Please use proper spelling in all your communications – messages, comments, emails, status updates. You aren’t typing a SMS and no one would charge you extra for typing the vowels. Call me old school, but I am in absolute love with vowels and I appreciate them in words and I love  properly framed sentences.

 

Generation of content might not be restricted to Facebook, Twitter, Google+ or Linkedin. Please have a blog. It comes for free. No one is asking you to be India’s best blogger. You might have Bengali parents and they might want their wards to be best swimmer, best chess player, best academician, best dancer and everything combined into one, but no. Perhaps a decent blog, updated with decent content once a month also counts. But have your own blog.

Have a blog to showcase your work, aptitude and prowess. It could be photographs, videos that you make, or music that you compose. For Google to find you, Facebook updates might not help, a blog will.

Tips: 

1. Put up a detailed “About me” discussing things you would like your visitor to know.

2. Always have your updated career profile. I do not do it, but it is important.

3. If you could afford, please have your own domain. It should be preferably www.yourname.com

4. Have custom email ids. It leaves a better impact.

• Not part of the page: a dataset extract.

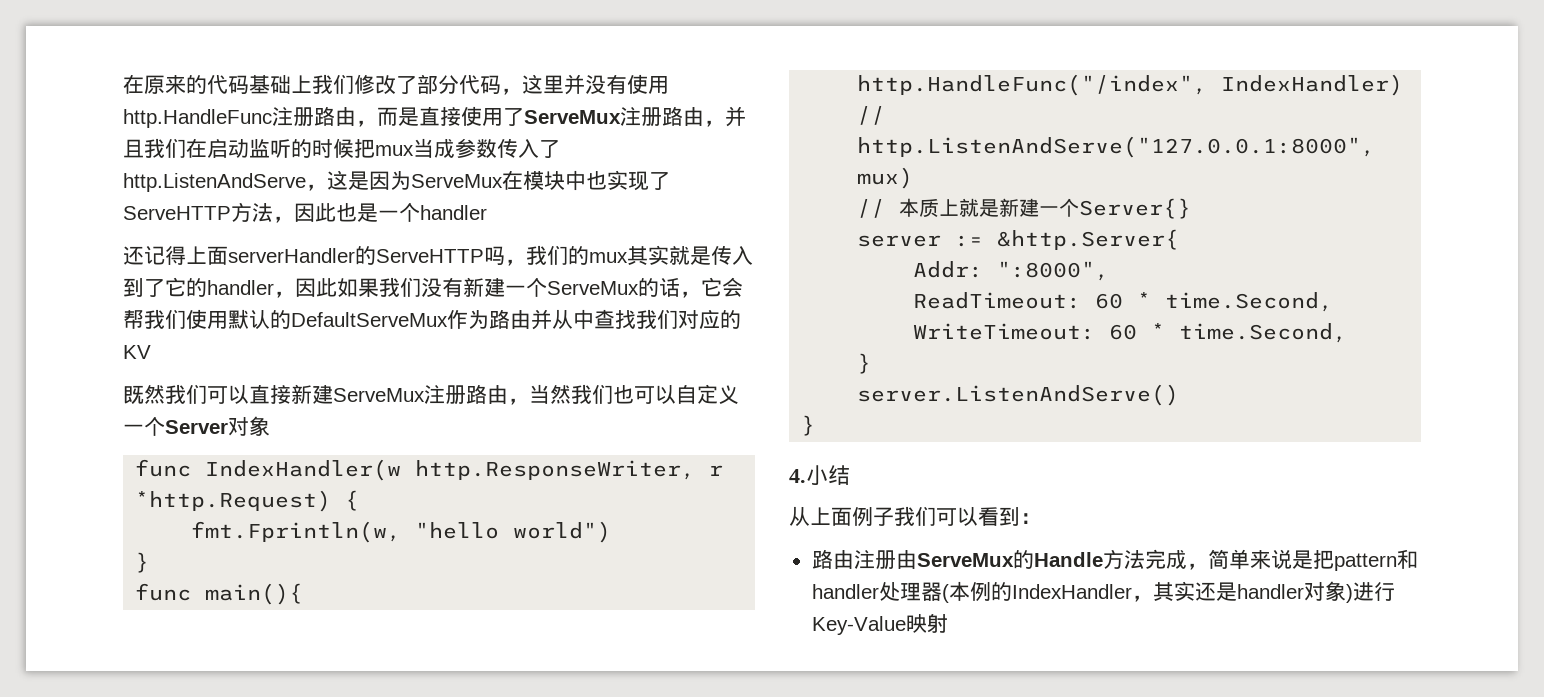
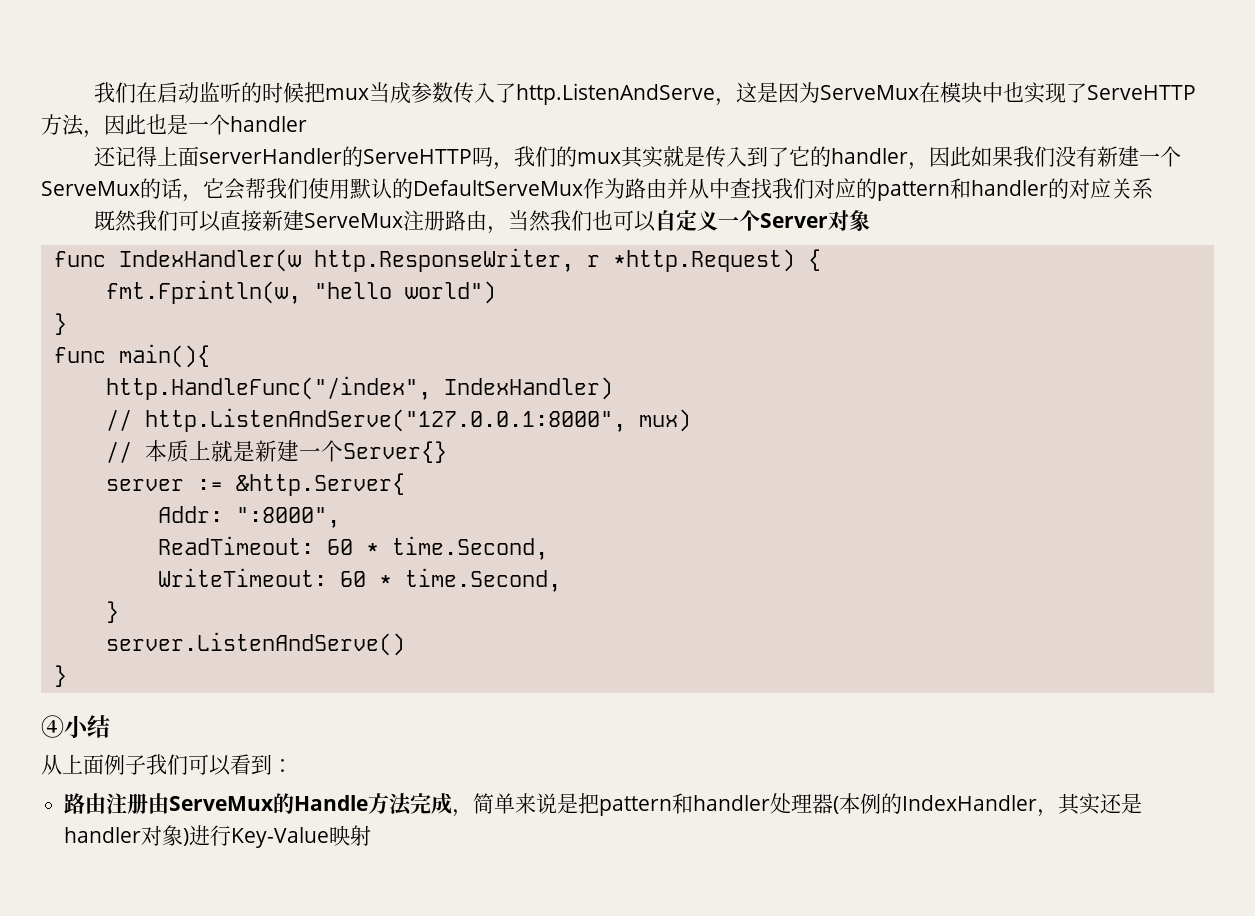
[123,74,669,95] [123,106,746,128] [123,139,144,158] 在原来的代码基础上我们修改了部分代码，这里并没有使用http.HandleFunc注册路由，而是直接使用了ServeMux注册路由，并且 -> (94, 92) none
[123,345,151,359] KV -> [877,178,1153,201] pattern和handler的对应关系
[789,469,806,483] 4. -> [41,715,64,738] ④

Example: “mailme@www.anirbansaha.com” sounds better than “anirbansaha23061989@gmail.com”. PS: “gmail@www.anirbansaha.com” was a move, I should not have made. It only suits Rajnikanth.

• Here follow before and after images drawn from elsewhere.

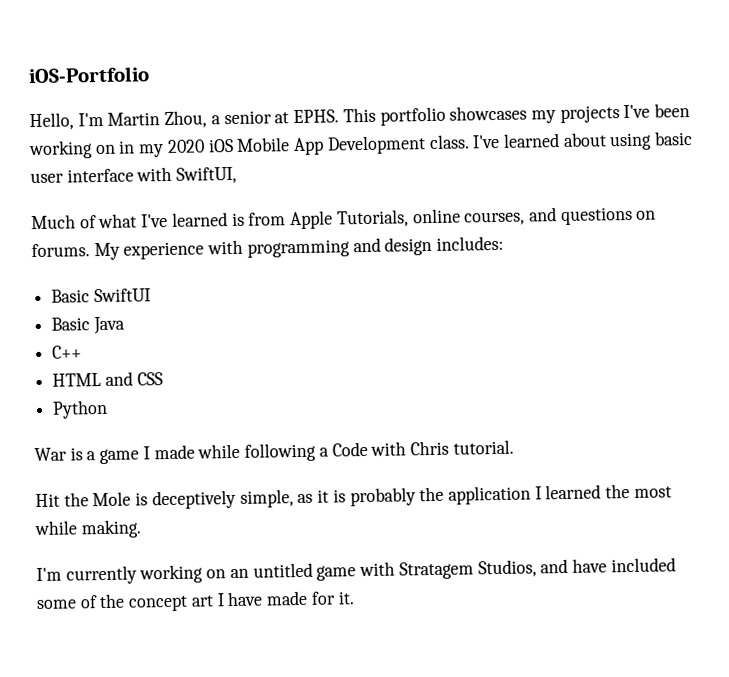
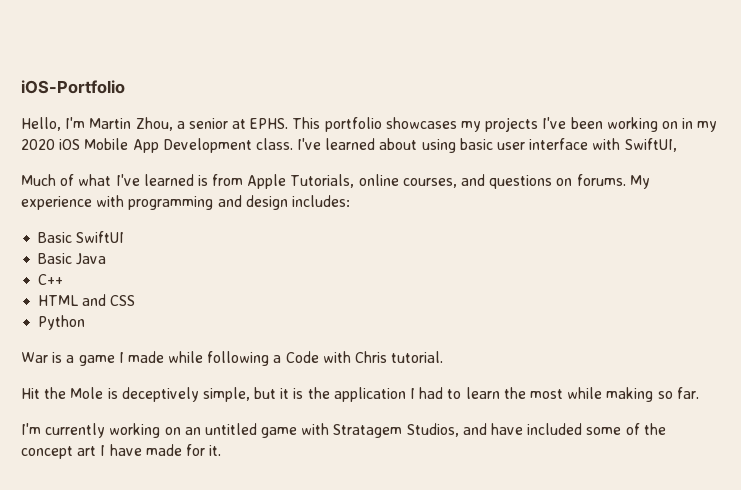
[297,493,314,504] as -> [254,387,277,399] but
[349,487,416,507] probably -> (304, 393) none
[545,483,672,500] [34,519,141,539] learned the most while making. -> [419,387,699,402] had to learn the most while making so far.

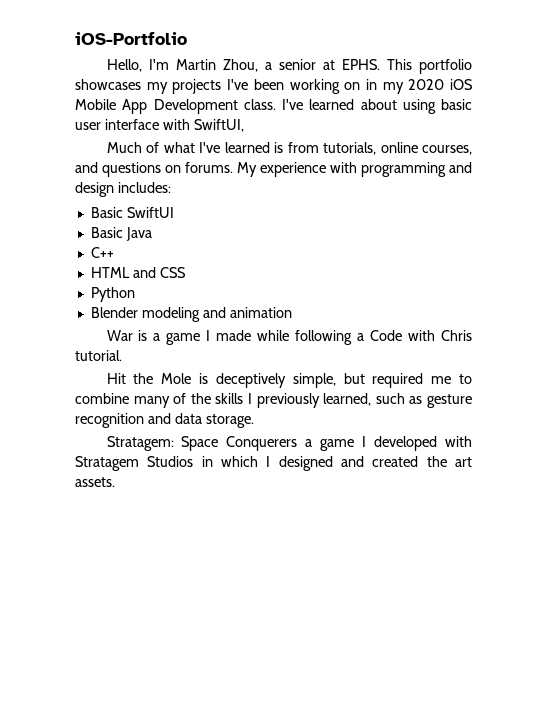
[247,174,355,189] Apple Tutorials, -> [322,142,376,155] tutorials,
(86, 322) none -> [90,307,292,322] // Blender modeling and animation
[280,387,699,402] [21,423,666,438] [21,444,222,459] it is the application I had to learn the most while making so far. // I'm currently working on an untitled game with Stratagem Studios, and have included some of the concept art I have made for it. -> [372,373,472,388] [75,393,473,408] [75,413,254,428] [106,436,472,451] [75,456,472,471] [75,477,115,487] required me to combine many of the skills I previously learned, such as gesture recognition and data storage. // Stratagem: Space Conquerers a game I developed with Stratagem Studios in which I designed and created the art assets.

5. Keep a very decent, clean and crisp design.

 

If possible, have one username for all social media platforms. Or at least similar. I had chosen “sahaanirban” for myself as “Anirban Saha” was easily taken. And in my school, the surnames were taken first during the attendance. My Twitter, Instagram, Linkedin username is “sahaanirban”, while Facebook one is “sahaanirbanNEW”. The old one got hacked and deleted. My blog is “www.anirbansaha.com”. Flickr, G+ page has the username “anirbansaha” and the profile has “AnirbanSahaPhotography”. Yes, I goofed up a little bit.  Try to choose a unique name and stick to it.

 

Now I’ll ask you to do something which I do not do myself – be moderately active over all social media platforms. This is a very unrealistic thing to say especially if you are a person handling all of it yourself.

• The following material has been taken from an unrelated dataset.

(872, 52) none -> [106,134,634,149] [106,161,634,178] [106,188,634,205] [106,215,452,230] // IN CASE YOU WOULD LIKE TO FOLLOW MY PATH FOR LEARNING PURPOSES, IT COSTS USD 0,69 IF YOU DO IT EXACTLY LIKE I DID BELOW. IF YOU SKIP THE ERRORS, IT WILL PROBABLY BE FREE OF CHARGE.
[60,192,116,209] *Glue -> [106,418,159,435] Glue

Tip: You can either find a girlfriend who could post on your behalf or you could perhaps use services like Hootsuite and IFTTT.

 

Having said all of these, after you get your first work through your social media contacts, make sure you perform. At the end of the day if you are all gloss and no substance, no one would pay you and that’s the worst personal branding ever!

 

Do ask me questions, I’m sure you must be having a few. Drop a comment using your Facebook account. Thank you.

 

PS: When you are working, always stick to accepted deadlines, check for quality before delivering, deliver as much as promised if not more and smile!